**GIVEN RECORDS**
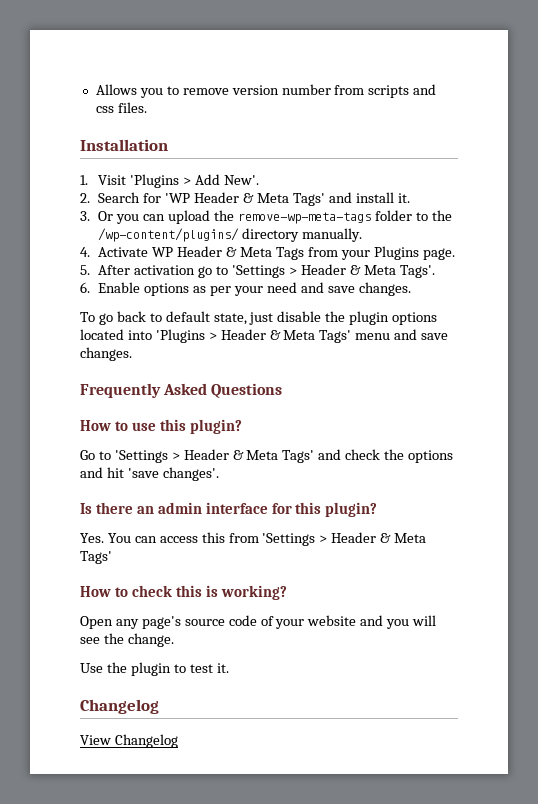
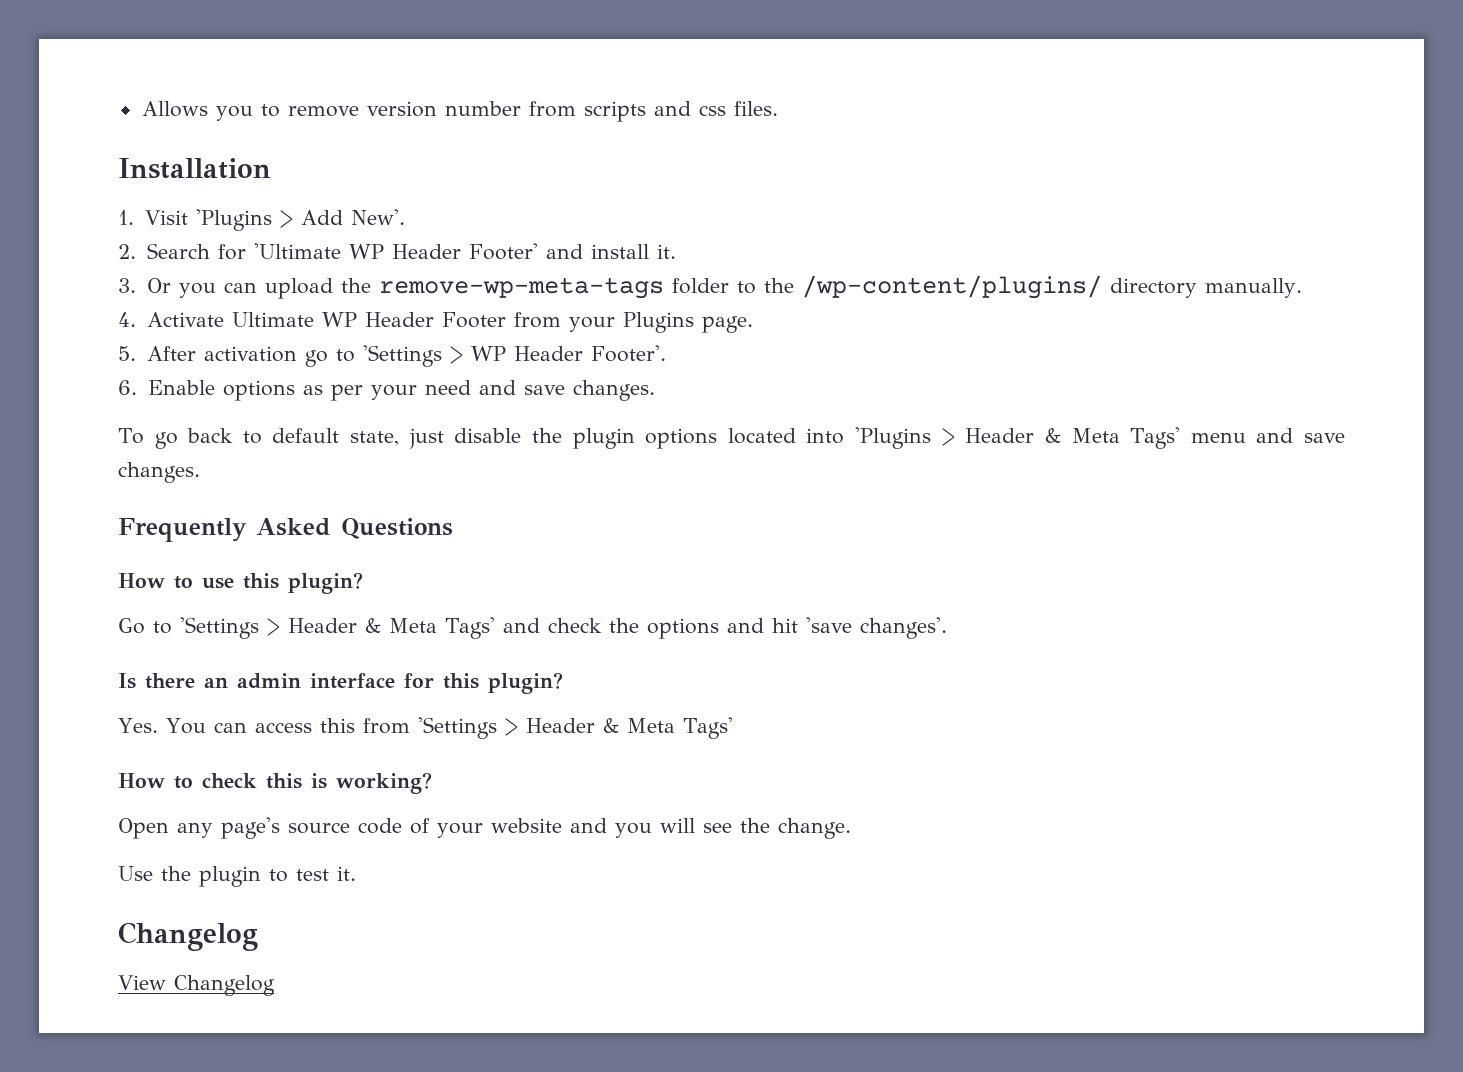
[165,192,325,206] 'WP Header & Meta Tags' -> [253,243,538,260] 'Ultimate WP Header Footer'
[152,246,304,260] WP Header & Meta Tags -> [231,312,506,328] Ultimate WP Header Footer
[300,264,435,278] Header & Meta Tags'. -> [470,345,666,362] WP Header Footer'.

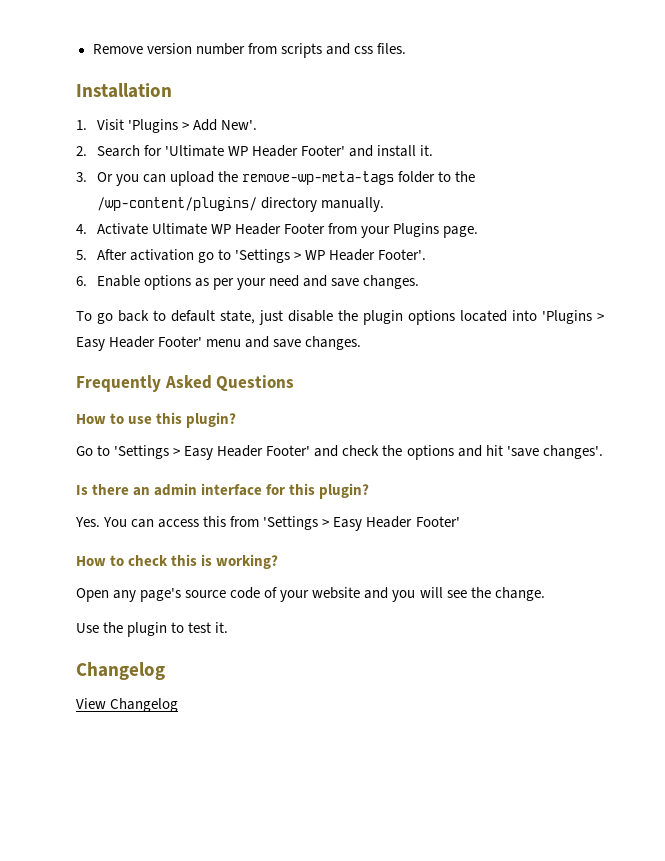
[141,101,359,121] Allows you to remove -> [92,44,143,54] Remove
[965,427,1181,449] Header & Meta Tags' -> [76,336,203,351] Easy Header Footer'
[288,617,495,639] Header & Meta Tags' -> [184,445,311,460] Easy Header Footer'
[525,717,733,739] Header & Meta Tags' -> [333,516,460,531] Easy Header Footer'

**WORK REQUIRED**
Nothing but a number is wanted here: the count of lines in the listing with the word "Header".

**OUTPUT FOR THIS EXERCISE**
6